Nike’s move Wednesday was unprecedented. The company has a long history of standing by its athletes and staunchly supported Mr. Armstrong even after he stopped fighting the doping charges in August.

“Lance has stated his innocence and has been unwavering on this position,” Nike spokeswoman Mary Remuzzi said at the time. Nike maintained that stance last week, even after the doping report was released.

Nike also has supported other troubled athletes. The company stood by golfer Tiger Woods after revelations in 2009 about his extramarital affairs. Gillette, AT&T, General Motors Co. and Gatorade terminated endorsement deals with Mr. Woods.
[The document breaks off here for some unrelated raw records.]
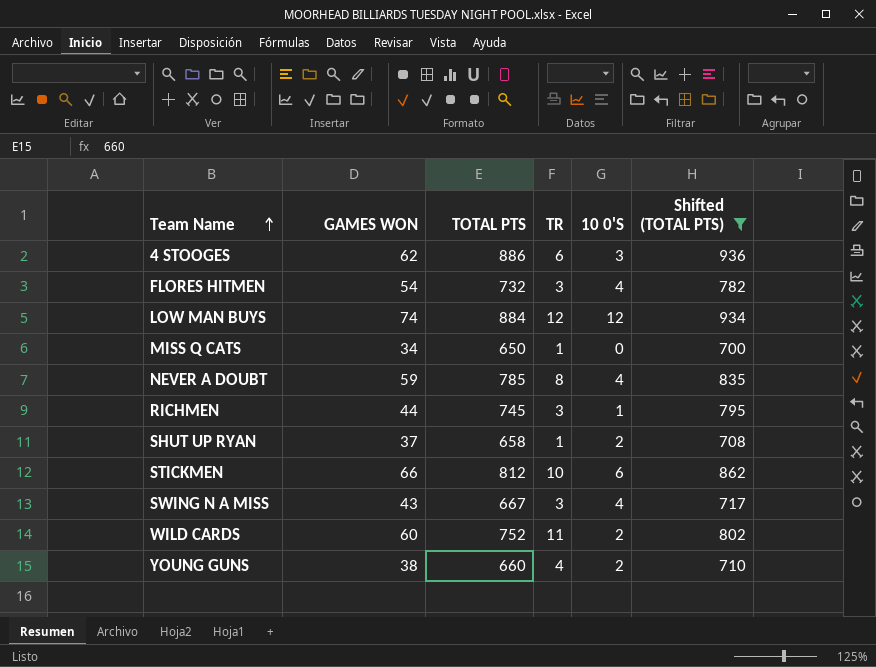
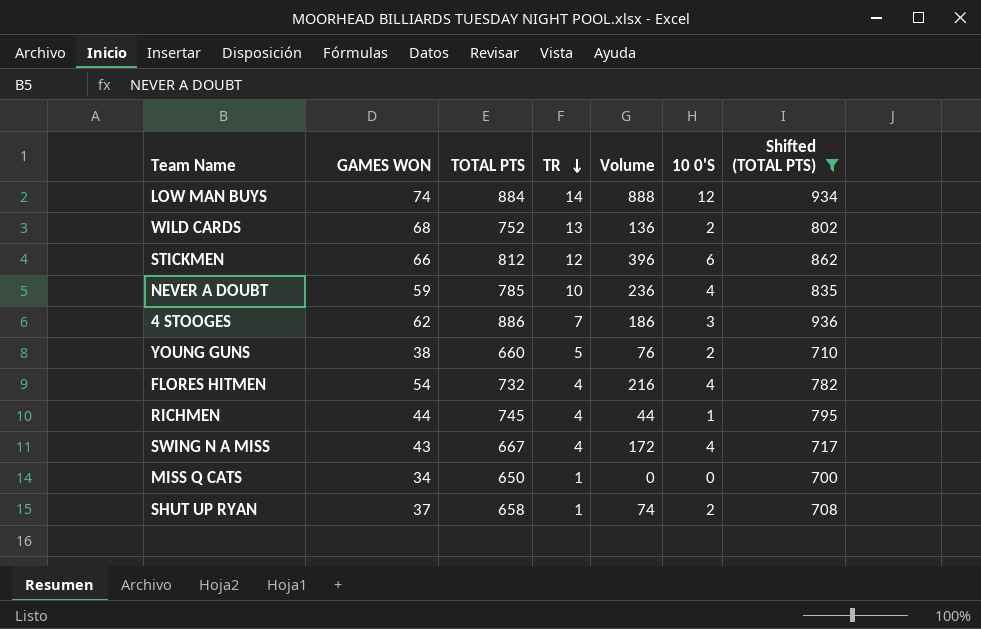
row order: Team Name ascending -> TR descending
column Volume | formula: none -> [GAMES WON] * [10 0'S]
LOW MAN BUYS | TR: 12 -> 14
WILD CARDS | GAMES WON: 60 -> 68
WILD CARDS | TR: 11 -> 13
STICKMEN | TR: 10 -> 12
NEVER A DOUBT | TR: 8 -> 10
4 STOOGES | TR: 6 -> 7
YOUNG GUNS | TR: 4 -> 5
FLORES HITMEN | TR: 3 -> 4
RICHMEN | TR: 3 -> 4
SWING N A MISS | TR: 3 -> 4

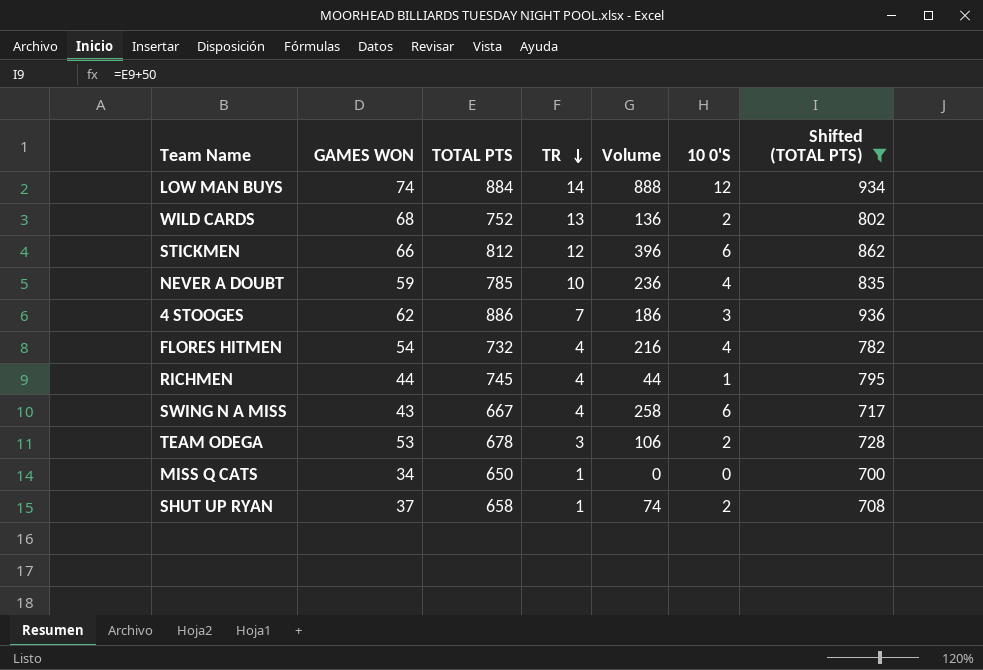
row YOUNG GUNS: 38 | 660 | 5 | 76 | 2 | 710 -> none
SWING N A MISS | Volume: 172 -> 258
SWING N A MISS | 10 0'S: 4 -> 6
row TEAM ODEGA: none -> 53 | 678 | 3 | 106 | 2 | 728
Mr. Woods lost more than $20 million in endorsements over the next year, falling from $92 million in 2009 to $70 million in 2010, but remained the highest paid athlete for eight consecutive years until 2012, according to Sports Illustrated’s Fortunate 50. He currently is third on the list with $54.5 million in endorsements.

Nike also backed Kobe Bryant, who signed an endorsement deal in 2003 just days before he was accused of sexually assaulting a 19-year-old woman. While other brands such as McDonald’s and Coke stopped working with the basketball star, Nike just postponed using Mr. Bryant to promote products until after the assault charges were dropped in 2005.

But the mounting evidence against Mr. Armstrong was too much for Nike to ignore. After taking more time to review the USADA report, Nike reversed its decision, and terminated the company’s contract with him.

The USADA last Wednesday released the 200-page report that included sworn testimony from 26 individuals, including 15 riders, 11 of whom were Mr. Armstrong’s teammates. It detailed his role as the ringleader of a major cycling doping scheme.